--- Data records Enclosed Below ---
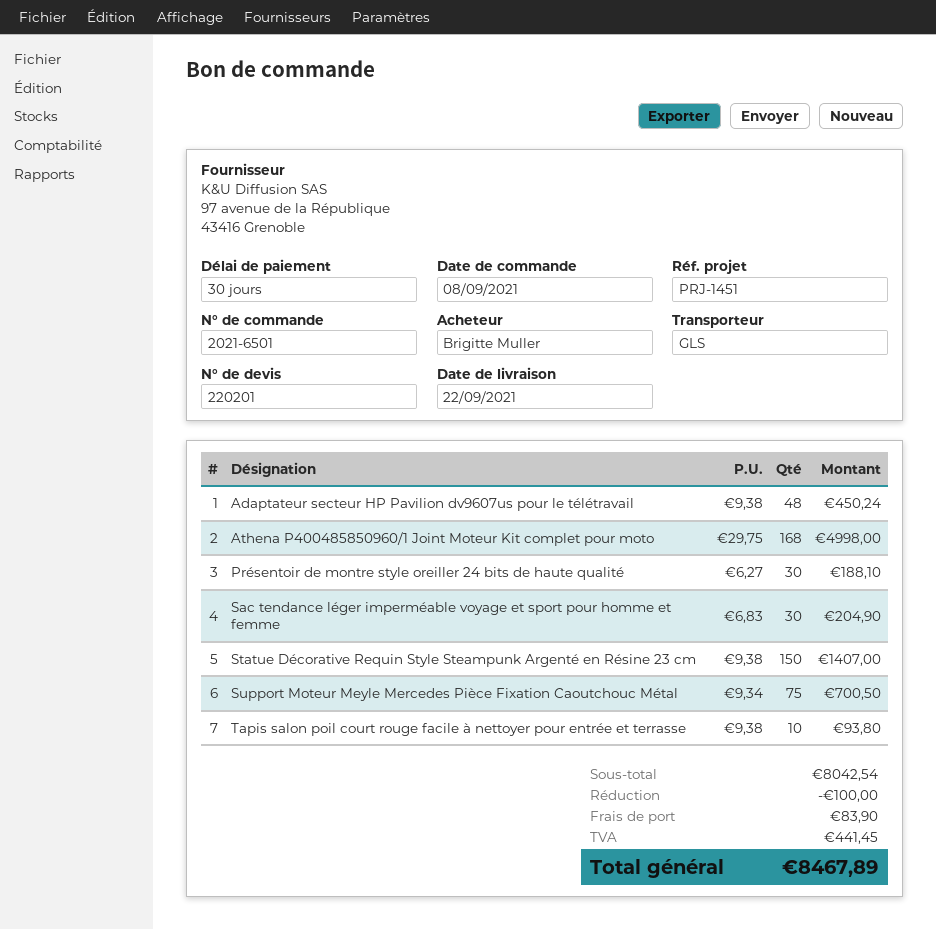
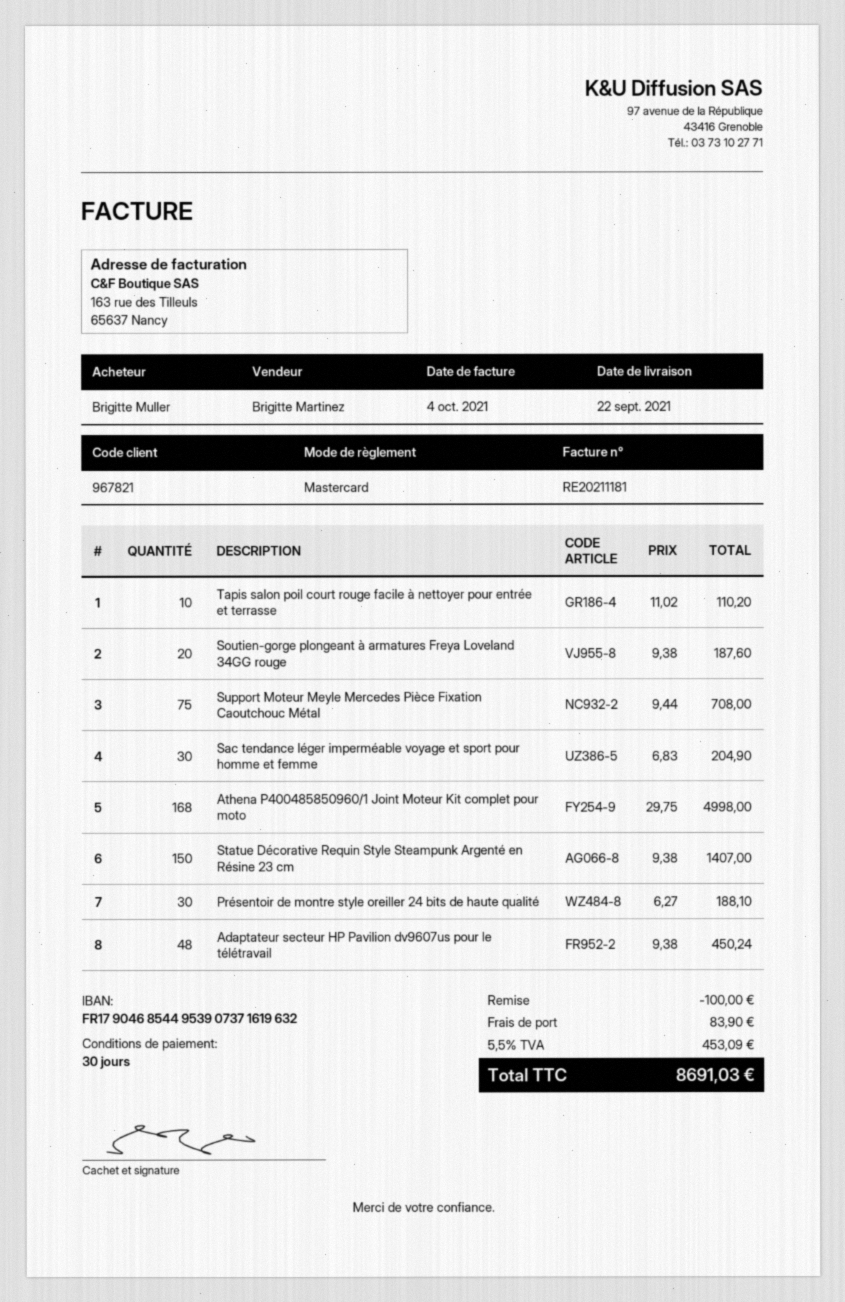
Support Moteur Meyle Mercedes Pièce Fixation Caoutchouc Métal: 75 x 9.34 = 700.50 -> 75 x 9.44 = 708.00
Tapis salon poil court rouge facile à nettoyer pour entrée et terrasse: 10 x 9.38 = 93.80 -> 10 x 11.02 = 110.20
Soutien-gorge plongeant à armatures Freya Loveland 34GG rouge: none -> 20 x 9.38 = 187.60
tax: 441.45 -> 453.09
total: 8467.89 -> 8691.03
--- End of Enclosed Data records ---
--- Data records Enclosed Below ---
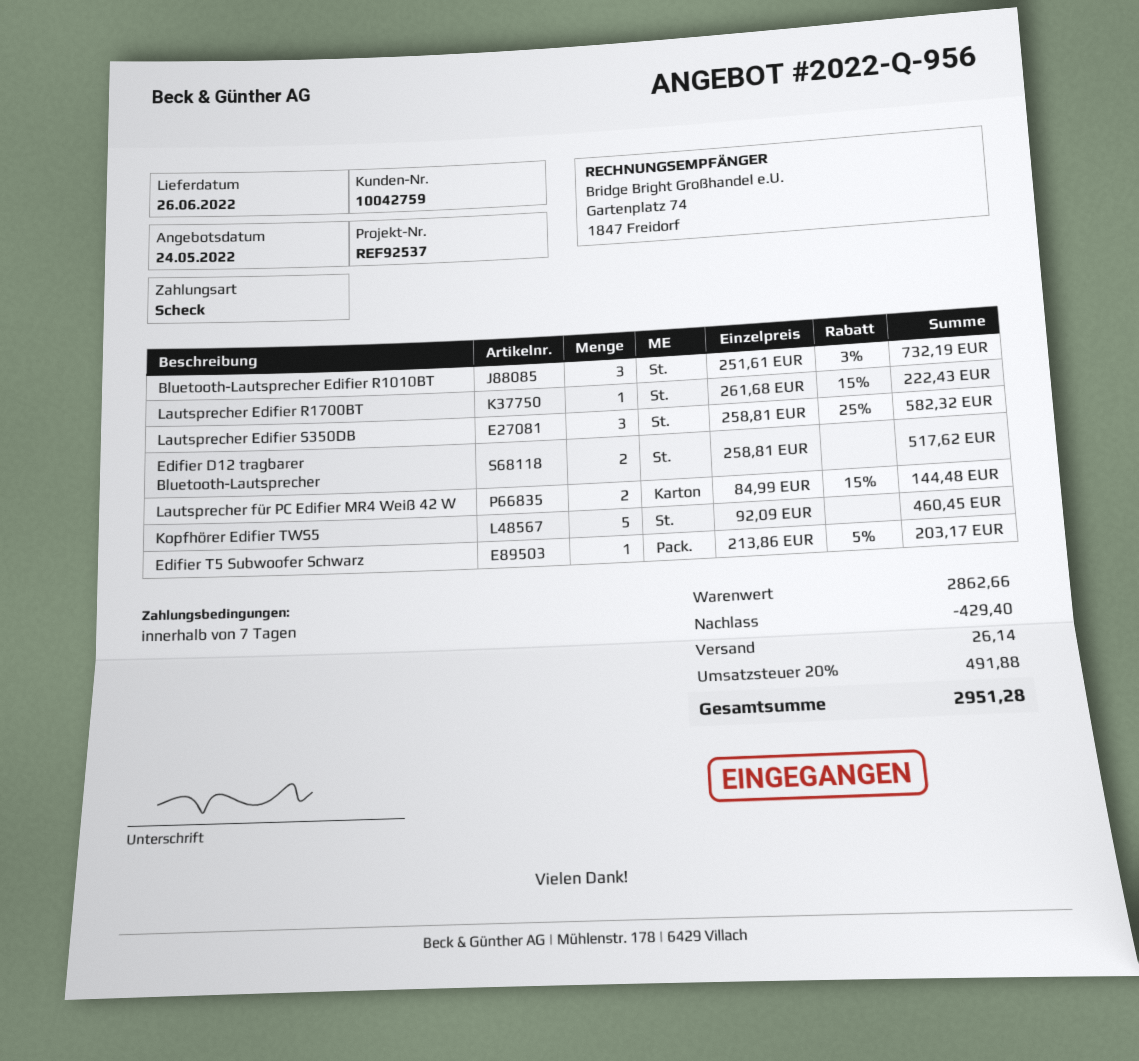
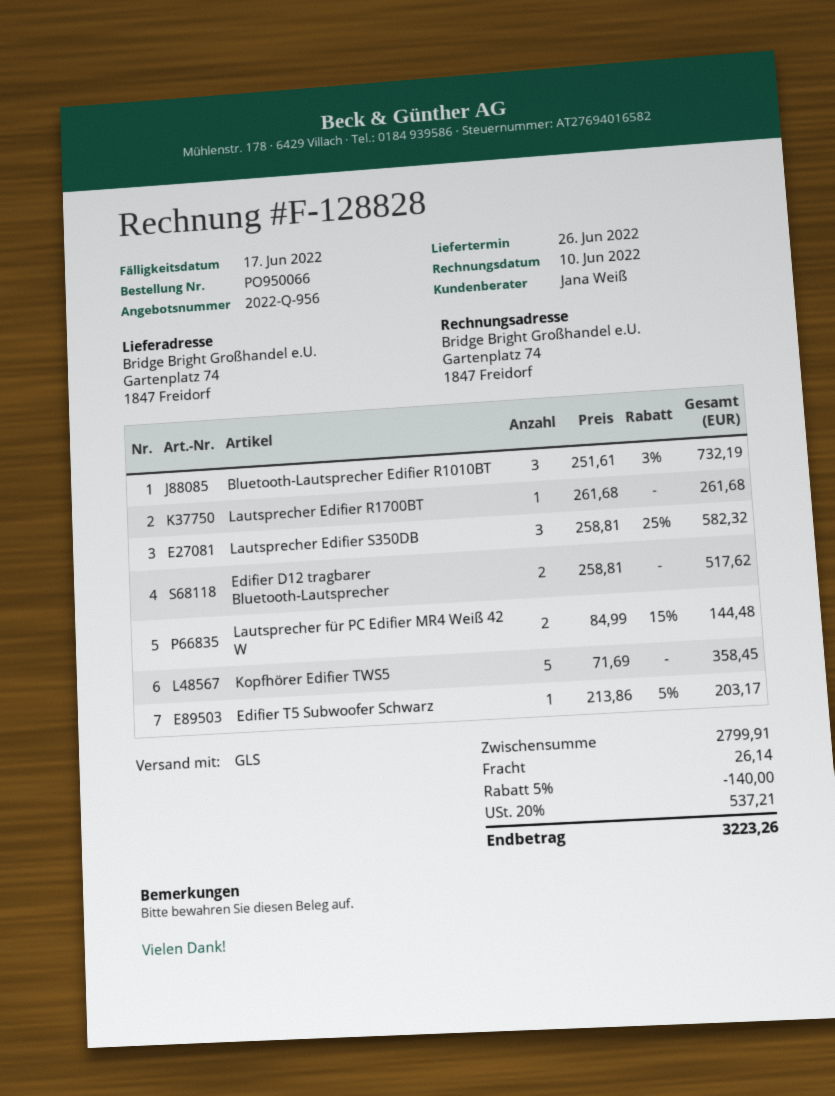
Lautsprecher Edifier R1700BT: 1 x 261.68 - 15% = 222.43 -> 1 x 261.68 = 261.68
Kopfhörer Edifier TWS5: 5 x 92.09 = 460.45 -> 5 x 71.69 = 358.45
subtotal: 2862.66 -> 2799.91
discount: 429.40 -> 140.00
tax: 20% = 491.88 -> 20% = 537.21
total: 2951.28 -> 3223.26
--- End of Enclosed Data records ---
**Problem**
Reproduce exactly the stretch of the material above that starts at the line with "Support Moteur Meyle" and ends at the line with "total: 8467.89 -> 8691.03", both included, and nothing else.

**Exercise answer**
Support Moteur Meyle Mercedes Pièce Fixation Caoutchouc Métal: 75 x 9.34 = 700.50 -> 75 x 9.44 = 708.00
Tapis salon poil court rouge facile à nettoyer pour entrée et terrasse: 10 x 9.38 = 93.80 -> 10 x 11.02 = 110.20
Soutien-gorge plongeant à armatures Freya Loveland 34GG rouge: none -> 20 x 9.38 = 187.60
tax: 441.45 -> 453.09
total: 8467.89 -> 8691.03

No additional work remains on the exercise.